Pseudophilautus stellatus
- Conservation status: Critically Endangered (IUCN 3.1)

Scientific classification
- Kingdom: Animalia
- Phylum: Chordata
- Class: Amphibia
- Order: Anura
- Family: Rhacophoridae
- Genus: Pseudophilautus
- Species: P. stellatus
- Binomial name: Pseudophilautus stellatus (Kelaart, 1853)
- Synonyms: Polypedates stellata Kelaart, 1853 ; Rhacophorus (Rhacophorus) stellatus (Kelaart, 1853) ; Philautus (Kirtixalus) stellatus (Kelaart, 1853) ; Philautus stellatus (Kelaart, 1853) ; Kirtixalus stellatus (Kelaart, 1853) ;

= Pseudophilautus stellatus =

- Authority: (Kelaart, 1853)
- Conservation status: CR

Species of amphibian

Pseudophilautus stellatus, also known as starry shrub frog or Kelaart's starry shrub frog, is a frog species in the family Rhacophoridae. It is endemic to Sri Lanka. It was thought to be extinct for 156 years until it was rediscovered in 2009 from the Peak Wilderness, Central Hills of Sri Lanka. This species was previously only known by the lost holotype which was described by Edward Frederick Kelaart in 1853. In 2013, a neotype was designated.

==Description ==
Pseudophilautus stellatus reaches a snout–vent length of 40–55 mm (two males and one female of intermediate size). The head is concave above. The snout is rounded. The interorbital space and the internasal space are concave. The canthus rostralis is rounded; the loreal region is concave. The tympanum is indistinct. The vomerine teeth are present. The lingual papilla is absent. The fingers have rudimentary webbing; the toes are basally webbed. Both fingers and toes bear large discs. Tubercles on hands and feet are present. The snout, the interorbital area, the sides of head, the dorsum, and the dorsal thigh are weakly shagreen. The upper flank is shagreen to weakly areolate. The lower flank is weakly areolate to granulate. The throat is weakly granular. The body is bright green decorated with intermittent pinkish white spots outlined in dark brown. The flanks have transverse dark brown bands on white background.

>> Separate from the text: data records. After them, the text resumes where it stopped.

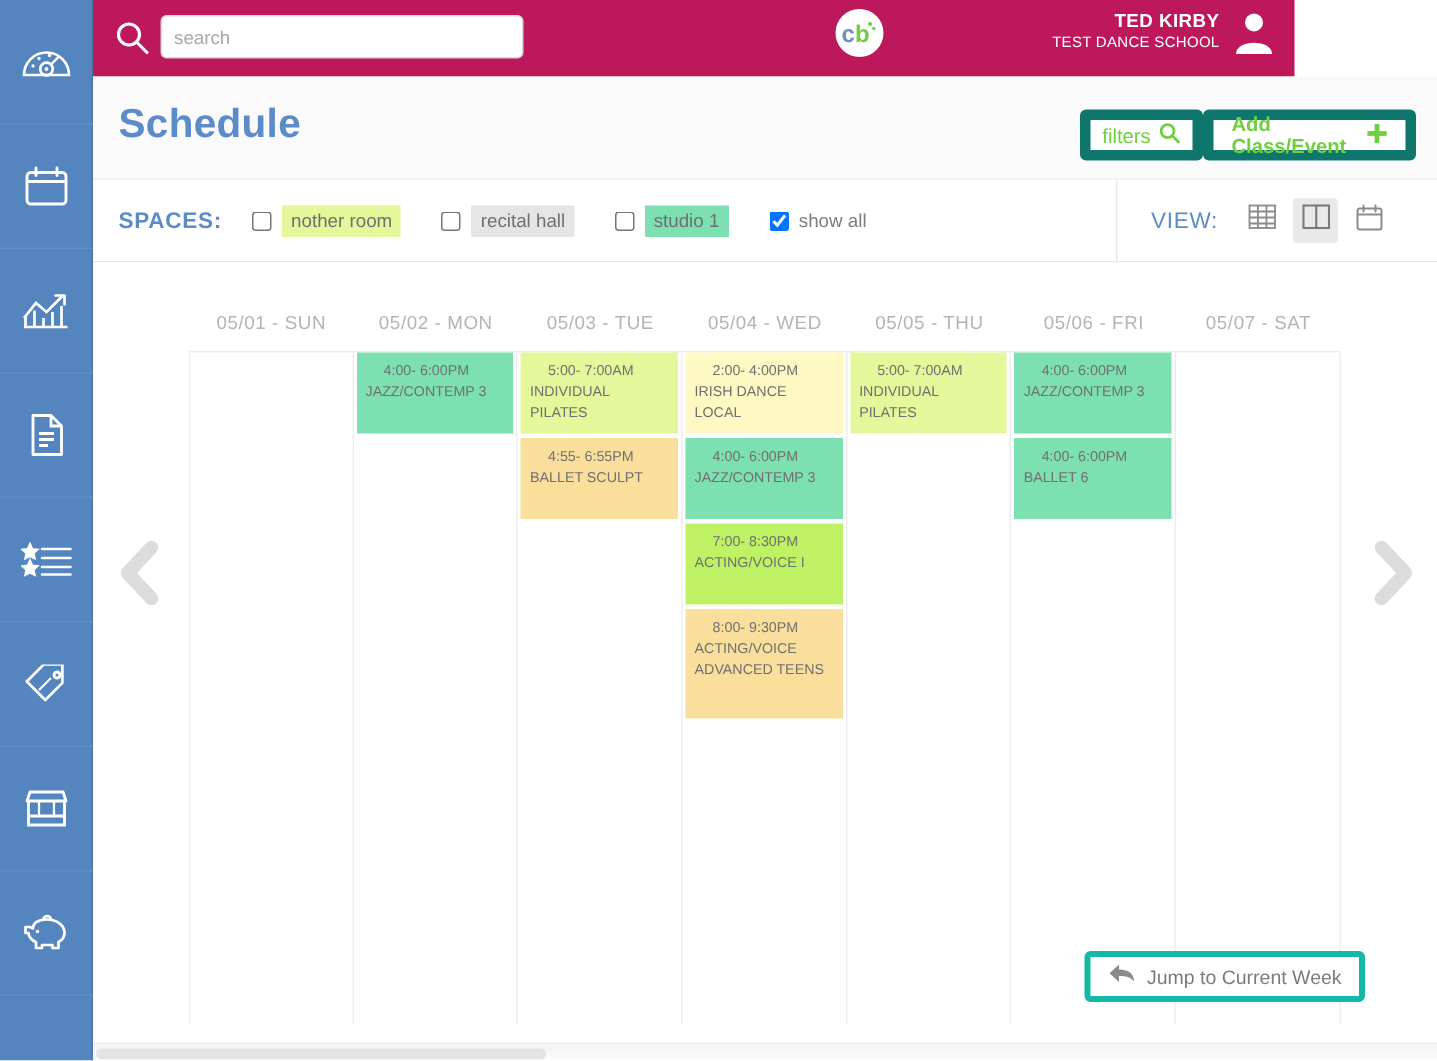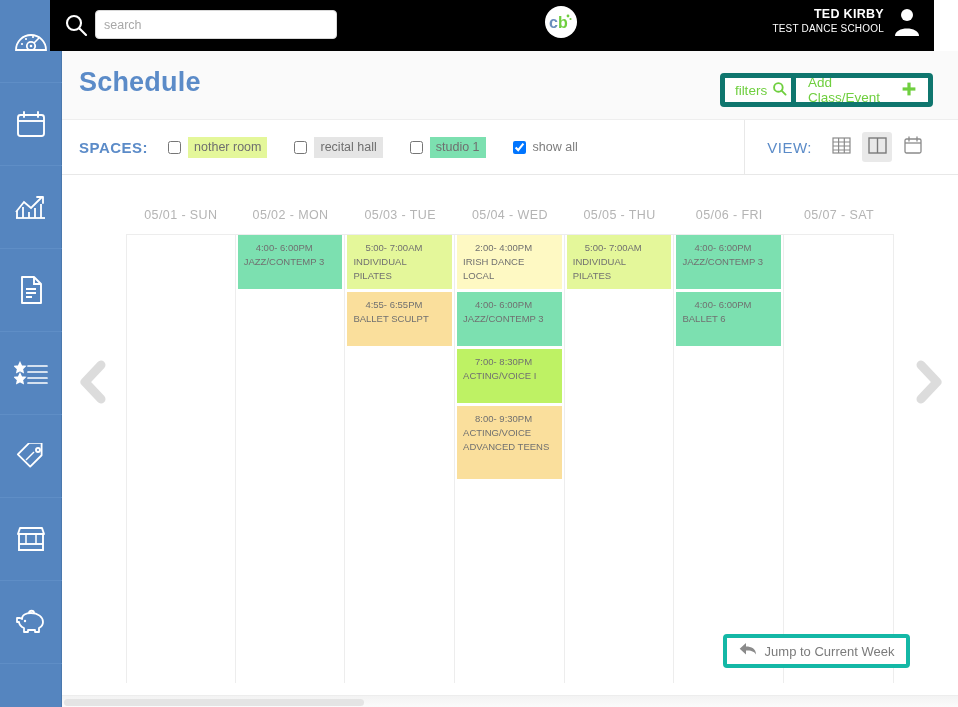--- a/index.html
+++ b/index.html
@@ -21,23 +21,23 @@
   .side-item {
     height: 83px; width: 62px;
     display: flex; align-items: center; justify-content: center;
     border-bottom: 1px solid #5f8ec6;
     cursor: pointer;
   }
   .side-item svg { display:block; }
 
   
   #topbar {
-    position: absolute; left: 50px; top: 0;
-    width: 884px; height: 51px;
-    background: #000000;
+    position: absolute; left: 62px; top: 0;
+    width: 801px; height: 51px;
+    background: #be185d;
   }
   #search-wrap {
     position: absolute; left: 13px; top: 10px;
     display: flex; align-items: center;
   }
   #search-icon { width: 26px; height: 26px; margin-right: 6px; }
   #search-input {
     width: 242px; height: 29px;
     border: 1px solid #d8d8d8; border-radius: 4px;
     background: #fff;
@@ -70,29 +70,29 @@
     border-bottom: 1px solid #eeeeee;
   }
   #page-title {
     position: absolute; left: 17px; top: 16px;
     font-size: 27px; color: #5b8bc8; font-weight: bold;
     letter-spacing: .2px;
   }
   .gbtn {
     position: absolute; top: 22px;
     height: 34px;
-    border: 5px solid #0f766e; border-radius: 4px;
+    border: 7px solid #0f766e; border-radius: 4px;
     background: #ffffff; color: #6fcf3f;
     font-family: "Liberation Sans", sans-serif;
     font-size: 13.5px;
     display: flex; align-items: center; justify-content: center;
     gap: 5px; cursor: pointer; padding: 0 12px;
   }
   #filters-btn { right: 156px; width: 82px; }
-  #add-btn { right: 25px; width: 142px; }
+  #add-btn { right: 14px; width: 142px; font-weight: bold; }
 
   
   #spaces-bar {
     position: absolute; left: 62px; top: 120px;
     width: 896px; height: 55px;
     background: #ffffff;
     border-bottom: 1px solid #e8e8e8;
     display: flex; align-items: center;
   }
   #spaces-label {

==Habitat and conservation==
Pseudophilautus stellatus were found in a cloud forest at elevations of 1540–1679 m above sea level. They are nocturnal and live in the canopy, some 1–10 m above the ground. It is a rare species known from an area totaling just 2 km2. The area has suffered from a forest dieback, and invasive species are also a threat. It also suffers from severe anthropogenic pressures caused by tourism and illegal gem mining. Moreover, tea plantations in the surrounding area are expanding.